WWW – Wonderful Websites Work

Opting for a website is the first step. The challenge is to set it up so that it works for your customers AND presents you in the best possible light.

This isn’t as hard as it may sound, but it is still surprising how many people get it wrong. Too many businesses still see websites as a way of keeping customers at arm’s length for convenience rather than engaging with them properly.


Approach design and content as a customer

It may be your website, but the best way to ensure it is user friendly is to put yourself in the position of a potential customer. This can be someone who already knows you and wants to see what you have to offer, or it can be someone who discovers you by accident or through an internet search. What are they looking for and how easy is it for them to find it?

Be transparent

Trust and confidence are the twin bywords for trading on the web. It’s astonishing just how many dealers and auction houses still don’t put a face or name to the brand, nor give any indication where they are based or how to contact them. What have they got to hide?

Be open and clear about who you are and provide visitors with direct access to you, if you want to encourage them to buy and return. That means full contact information, including a phone number, email address. If you have a shop for buyers to visit make sure your location is clear and easy to find. Include a full address and postcode. Add a map or street view if you can. Make sure to include operating hours for stores.

About whom?

The About Us section is among the most important parts of any website because it tells visitors about who is behind the brand – or at least it should.

Don’t miss the opportunity to tell your story, put up a photograph of you and your staff and set out your areas of expertise. Add direct contact details for each person shown or link this page back to the contacts page. This is the first step to engaging with potential clients and will help to set them at their ease.

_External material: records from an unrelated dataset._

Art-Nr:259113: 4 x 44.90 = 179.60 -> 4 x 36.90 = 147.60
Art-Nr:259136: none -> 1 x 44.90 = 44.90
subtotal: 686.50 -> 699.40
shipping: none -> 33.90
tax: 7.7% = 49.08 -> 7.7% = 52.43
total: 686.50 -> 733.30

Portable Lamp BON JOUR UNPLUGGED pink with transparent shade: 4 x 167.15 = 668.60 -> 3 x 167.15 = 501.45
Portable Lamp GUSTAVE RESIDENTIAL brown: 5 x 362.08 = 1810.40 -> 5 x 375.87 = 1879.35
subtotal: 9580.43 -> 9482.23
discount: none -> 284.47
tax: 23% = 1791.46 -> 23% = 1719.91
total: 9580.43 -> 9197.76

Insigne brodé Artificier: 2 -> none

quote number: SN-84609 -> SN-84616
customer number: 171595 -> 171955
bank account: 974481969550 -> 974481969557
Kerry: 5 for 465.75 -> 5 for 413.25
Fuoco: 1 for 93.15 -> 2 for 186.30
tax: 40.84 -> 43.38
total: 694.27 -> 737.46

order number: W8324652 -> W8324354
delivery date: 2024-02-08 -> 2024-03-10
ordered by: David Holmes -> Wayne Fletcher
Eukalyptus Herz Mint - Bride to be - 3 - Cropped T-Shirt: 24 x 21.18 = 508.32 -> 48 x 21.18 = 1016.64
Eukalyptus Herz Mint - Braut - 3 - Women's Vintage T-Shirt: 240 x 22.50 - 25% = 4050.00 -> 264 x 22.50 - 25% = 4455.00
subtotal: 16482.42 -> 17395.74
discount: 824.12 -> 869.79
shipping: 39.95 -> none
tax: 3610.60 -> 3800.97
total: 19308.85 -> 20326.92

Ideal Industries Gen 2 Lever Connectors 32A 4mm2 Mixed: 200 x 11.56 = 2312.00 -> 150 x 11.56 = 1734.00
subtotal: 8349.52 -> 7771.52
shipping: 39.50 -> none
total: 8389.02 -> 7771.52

Tell them what you stand for. It costs you nothing to let you customers know how you approach business ethically. Use this space to explain how you value excellent service, guarantee authenticity and quality, aim to treat your clients and deal with complaints. Your standards will reinforce your trustworthiness and you can even have a link through to more detailed terms and conditions here, for greater clarity.

Getting the look

Use a website developer for a nice-looking, clean design. This is especially important if you include photo galleries or an ecommerce store on your site. The easier it is to find things and complete purchases the more repeat buyers/visitors you are likely to have. Don’t forget, as people who appreciate and deal in stylish pieces, it is advisable to demonstrate that you understand what a good image looks like, especially as you can repurpose these images for your social media feeds, especially on Instagram. Find out about Ronati’s web design partners here: https://ronati.com/dealer-resources/


Be intuitive

Put yourself in customer mode once more. Where would you look for items to buy? How easy is it to find the description and price of something on sale? And if you wanted to buy it, how easy is it to do so? If your website doesn’t offer an intuitive route to all of this, then it isn’t working in your interests and may put potential customers off.


Finance and payment

Processing payments fairly standard these days; most people are used to using a debit or credit card, or an online payment system like PayPal. But it’s also worth highlighting any additional facilities you offer for securing sales, such as payment by instalment or other schemes. Make a virtue of promoting these clearly with a link to the contact details for anyone who wants to find out more.

Essential information & support

If you are able to recommend packers and shippers – or anything else that will make your customers’ live easier – provide the information and links and make them easy to find. Include details of any trade associations like LAPADA that you may be a member of.

Don’t forget, too, to include information on any additional services you offer, like valuations or buying.


Burnish your expertise

Creating and updating rich content on a regular basis can be one of the best ways of improving your SEO and boosting your brand. Consider writing brief collecting guides on your specialist subjects and updating them with illustrations of current stock and recent sales.

Engage, engage, engage

Have a section for special events, such as trade shows or fairs you’ll be attending. Include a gallery section for pictures of you and your stock, both in-store and at fairs.

Add a newsletter with photos of your stand at a recent fair.

Include a newsletter form. This helps you collect contacts who are interested in your company/store/website so you can contact them in the future. If you ever have a special offer or event you can reach out to those who signed up. If you need tips for marketing to your newsletter list, check out our blog on email marketing: https://ronati.com/blog/how-to-get-started-with-email-marketing/

Write a visual blog of a recent buying trip. Add video where you can. And don’t forget that this can all be fed into…


Social media

It’s better to use one or two platforms well, like Instagram and Facebook, than to try and juggle more badly. If you want to add Twitter and Linked In, or even YouTube, consider using a social media management system like Buffer to schedule posts and co-ordinate your networks for maximum effect and building a following.

This should not be an afterthought. Thousands of followers on Instagram turn into a free viral marketing facility that will help build sales.

Be careful with widgets: lots of businesses mistakenly use a sharing widget instead of direct links to the social media channels.